:: SOURCE MATERIAL ::
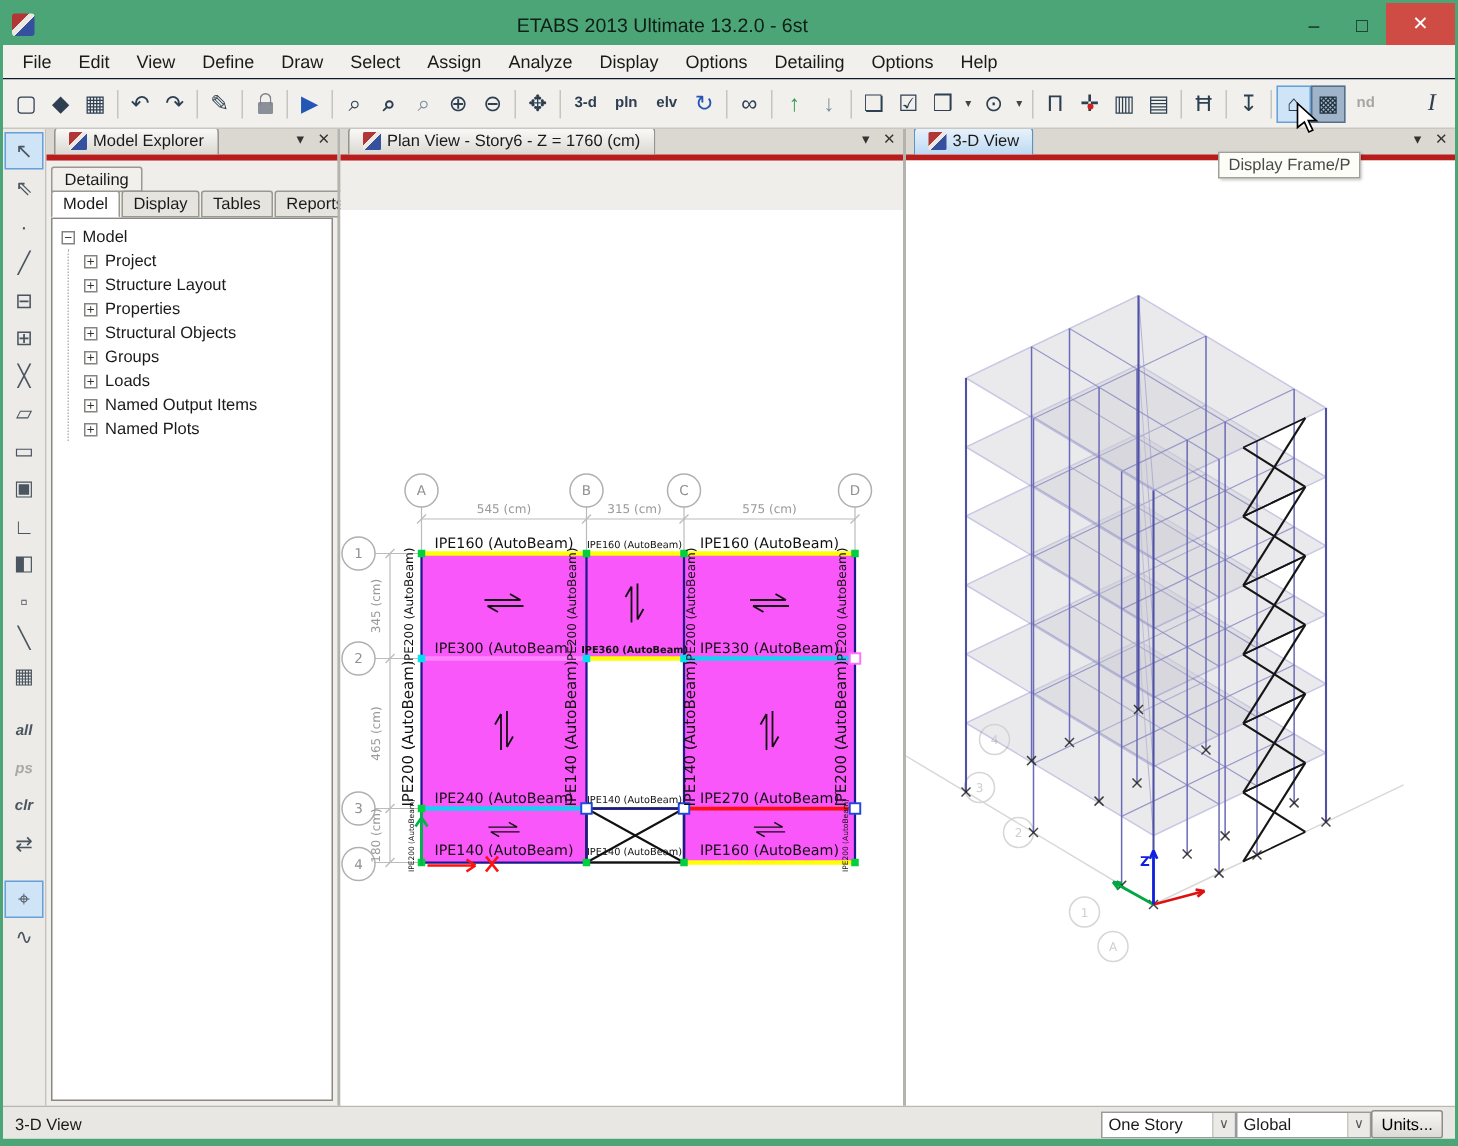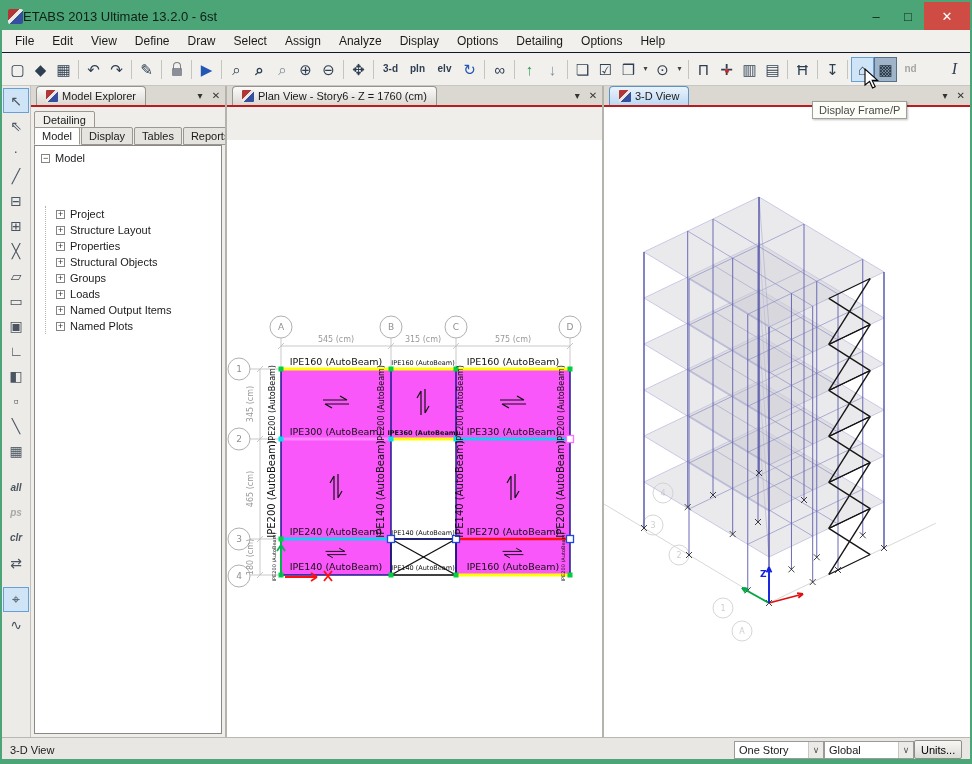--- a/index.html
+++ b/index.html
@@ -11,7 +11,7 @@
   .titlebar{height:28px;background:#4ba577;display:flex;align-items:center;}
   .app-icon{width:15px;height:15px;margin-left:6px;border-radius:2px;
     background:linear-gradient(135deg,#b23636 0 38%,#ece9e2 38% 55%,#35509e 55% 100%);}
-  .title{flex:1;font-size:13px;color:#0f1f17;}
+  .title{flex:1;text-align:center;font-size:13px;color:#0f1f17;}
   .wincontrols{display:flex;height:28px;}
   .winbtn{width:32px;height:28px;display:flex;align-items:center;justify-content:center;
           font-size:13px;color:#0d2418;cursor:default;}

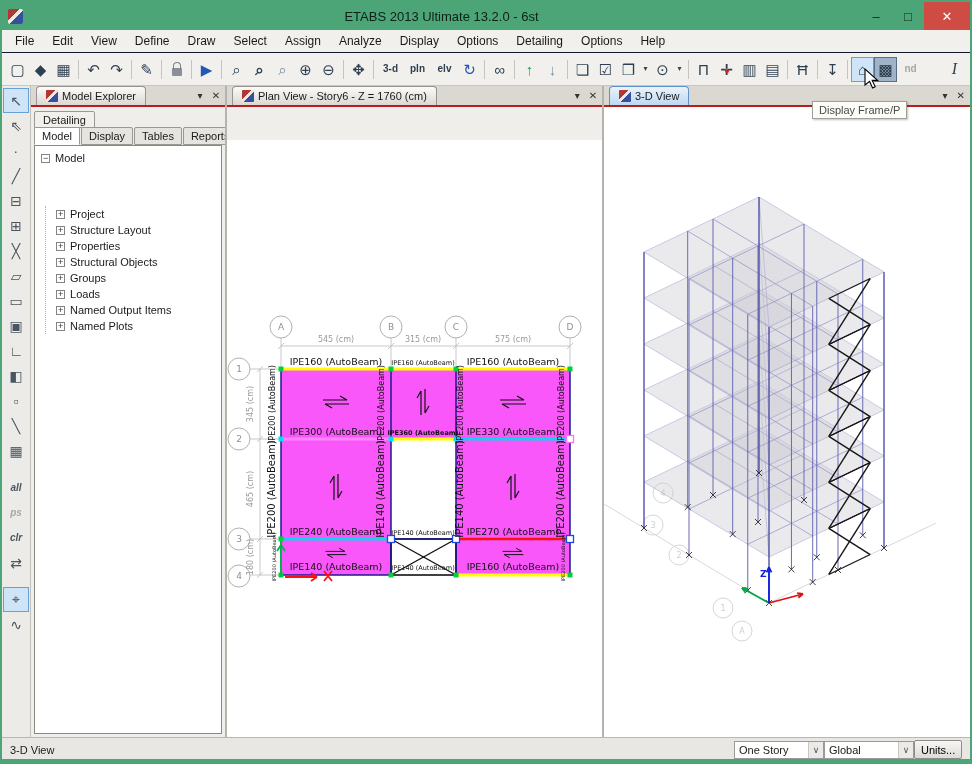--- a/index.html
+++ b/index.html
@@ -59,7 +59,7 @@
   .panel.plan{width:388px;gap:33px;}
   .panel.threed{flex:1;}
   .phead{height:21px;background:#dbd8d2;display:flex;align-items:flex-end;padding:0 5px;
-         border-bottom:2px solid #b91c1c;}
+         border-bottom:4px solid #b91c1c;}
   .ptab{height:19px;display:flex;align-items:center;gap:4px;padding:0 9px;font-size:11px;
         background:linear-gradient(#fbfbfa,#dbd8d2);border:1px solid #96948f;border-bottom:none;
         border-radius:4px 4px 0 0;white-space:nowrap;}

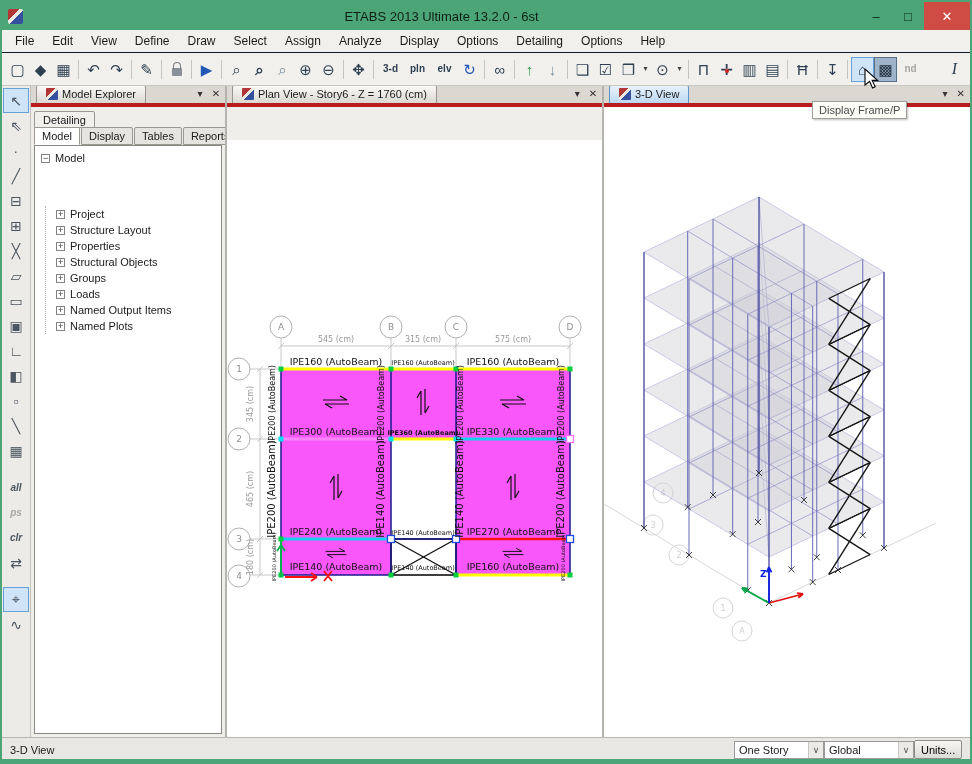--- a/index.html
+++ b/index.html
@@ -84,7 +84,7 @@
   .expander.minus::before{content:"−";}
   .expander.plus::before{content:"+";}
   .tree-root{margin-left:4px;}
-  .tree-children{margin-left:8px;border-left:1px dotted #b5b5b0;padding-left:10px;margin-top:40px;}
+  .tree-children{margin-left:8px;border-left:1px dotted #b5b5b0;padding-left:10px;}
   
   .statusbar{height:24px;background:#e9e7e3;border-top:1px solid #b9b7b2;display:flex;
              align-items:center;font-size:11px;padding:0 8px;}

:: YOUR INSTRUCTIONS ::
Search the listing for the word "center" and return each line that holds it.

:: EXERCISE RESPONSE ::
   .titlebar{height:28px;background:#4ba577;display:flex;align-items:center;}
+  .title{flex:1;text-align:center;font-size:13px;color:#0f1f17;}
   .winbtn{width:32px;height:28px;display:flex;align-items:center;justify-content:center;
   .ptab{height:19px;display:flex;align-items:center;gap:4px;padding:0 9px;font-size:11px;
              align-items:center;font-size:11px;padding:0 8px;}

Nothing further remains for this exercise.